> EXERCISE PROMPT
Go through the material below and count the lines in which the word "filter" occurs; the only output is the number.

- Opening Delimiter -

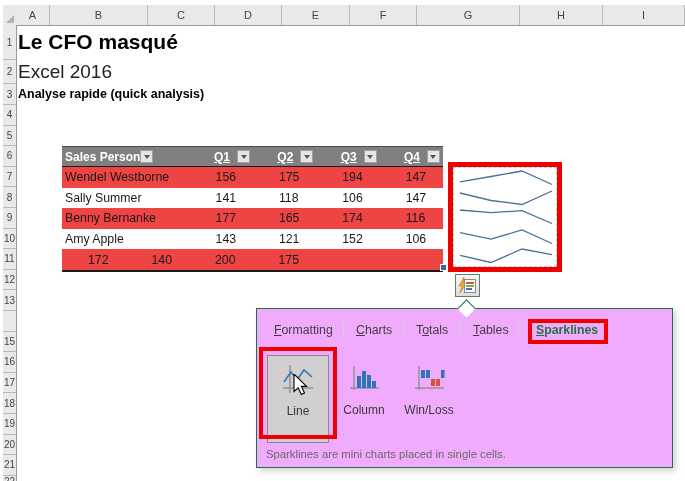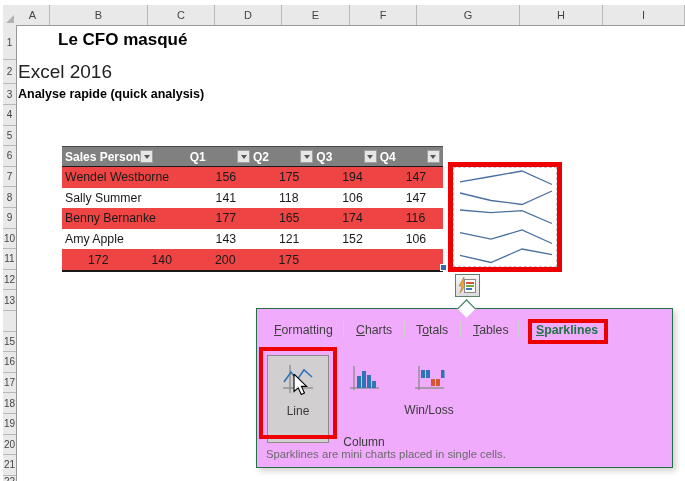--- a/index.html
+++ b/index.html
@@ -12,30 +12,30 @@
           border-left:8px solid transparent;border-bottom:8px solid #b3b3b3;}
   .col-headers{position:absolute;left:16px;top:5px;height:20px;right:0;background:#e9e9e9;
           border-bottom:1px solid #999;display:flex;}
   .col-h{height:20px;line-height:20px;text-align:center;font-size:11px;color:#444;
           border-right:1px solid #b9b9b9;box-sizing:border-box;flex:0 0 auto;}
   .row-headers{position:absolute;left:3px;top:25px;width:13px;bottom:0;background:#e9e9e9;
           border-right:1px solid #999;display:flex;flex-direction:column;overflow:hidden;}
   .row-h{width:13px;text-align:center;font-size:10px;color:#444;border-bottom:1px solid #b9b9b9;
           box-sizing:border-box;display:flex;align-items:center;justify-content:center;flex:0 0 auto;}
   
-  .t1{position:absolute;left:18px;top:30px;font-size:17px;font-weight:bold;color:#000;padding-left:40px;}
+  .t1{position:absolute;left:18px;top:30px;font-size:21px;font-weight:bold;color:#000;}
   .t2{position:absolute;left:18px;top:61px;font-size:19px;color:#222;}
   .t3{position:absolute;left:18px;top:87px;font-size:12.5px;font-weight:bold;color:#000;}
   
   .table{position:absolute;left:62px;top:146px;width:381px;border-bottom:2px solid #1a1a1a;}
   .thead{display:flex;height:21px;background:#808080;border-top:1px solid #4a4a4a;
          border-bottom:1px solid #1a1a1a;box-sizing:border-box;}
   .th{display:flex;align-items:center;color:#fff;font-weight:bold;font-size:12px;box-sizing:border-box;}
   .th.name{width:128px;padding:0 6px 0 3px;}
-  .th.q{width:63.5px;justify-content:space-between;padding-right:3px;}
+  .th.q{width:63.5px;justify-content:flex-end;gap:7px;padding-right:3px;text-decoration:underline;}
   .filter-btn{width:13px;height:13px;background:#e6e6e6;border:1px solid #a0a0a0;box-sizing:border-box;
          display:flex;align-items:center;justify-content:center;flex:0 0 auto;}
   .filter-btn:after{content:"";width:0;height:0;border-left:3.5px solid transparent;
          border-right:3.5px solid transparent;border-top:4.5px solid #555;}
   .tr{display:flex;height:20.6px;font-size:12.3px;}
   .tr.band{background:#ef4444;}
   .td{display:flex;align-items:center;box-sizing:border-box;}
   .td.name{width:128px;padding-left:3px;}
   .td.q{width:63.5px;padding-left:26px;}
   .fill-handle{position:absolute;left:440px;top:264px;width:7px;height:7px;background:#3b66a0;
@@ -227,21 +227,21 @@
     <div class="tab-redbox"></div>
     <div id="btnsBox">
         <div class="type-btn hov" style="left: 10px; width: 62px;">
           <div class="ic" style="margin-top: 7px;"><svg width="34" height="34" viewBox="0 0 34 34">
               <line x1="9" y1="2" x2="9" y2="30" stroke="#8a8a8a" stroke-width="1.3"></line>
               <line x1="2" y1="25" x2="32" y2="25" stroke="#8a8a8a" stroke-width="1.3"></line>
               <polyline points="3,19 10,9 16,17 23,7 31,14" fill="none" stroke="#2e75b6" stroke-width="1.6"></polyline>
             </svg></div>
           <div class="lbl">Line</div>
         </div>
-        <div class="type-btn" style="left: 76px; width: 62px; gap: 32px;">
+        <div class="type-btn" style="left: 76px; width: 62px;">
           <div class="ic" style="margin-top: 7px;"><svg width="34" height="34" viewBox="0 0 34 34">
               <line x1="7" y1="4" x2="7" y2="28" stroke="#8a8a8a" stroke-width="1.3"></line>
               <line x1="3" y1="26" x2="32" y2="26" stroke="#8a8a8a" stroke-width="1.3"></line>
               <rect x="10" y="14" width="4" height="12" fill="#2e75b6"></rect>
               <rect x="15" y="9" width="4" height="17" fill="#2e75b6"></rect>
               <rect x="20" y="13" width="4" height="13" fill="#2e75b6"></rect>
               <rect x="25" y="19" width="4" height="7" fill="#2e75b6"></rect>
             </svg></div>
           <div class="lbl">Column</div>
         </div>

- Closing Delimiter -

> THE ANSWER
2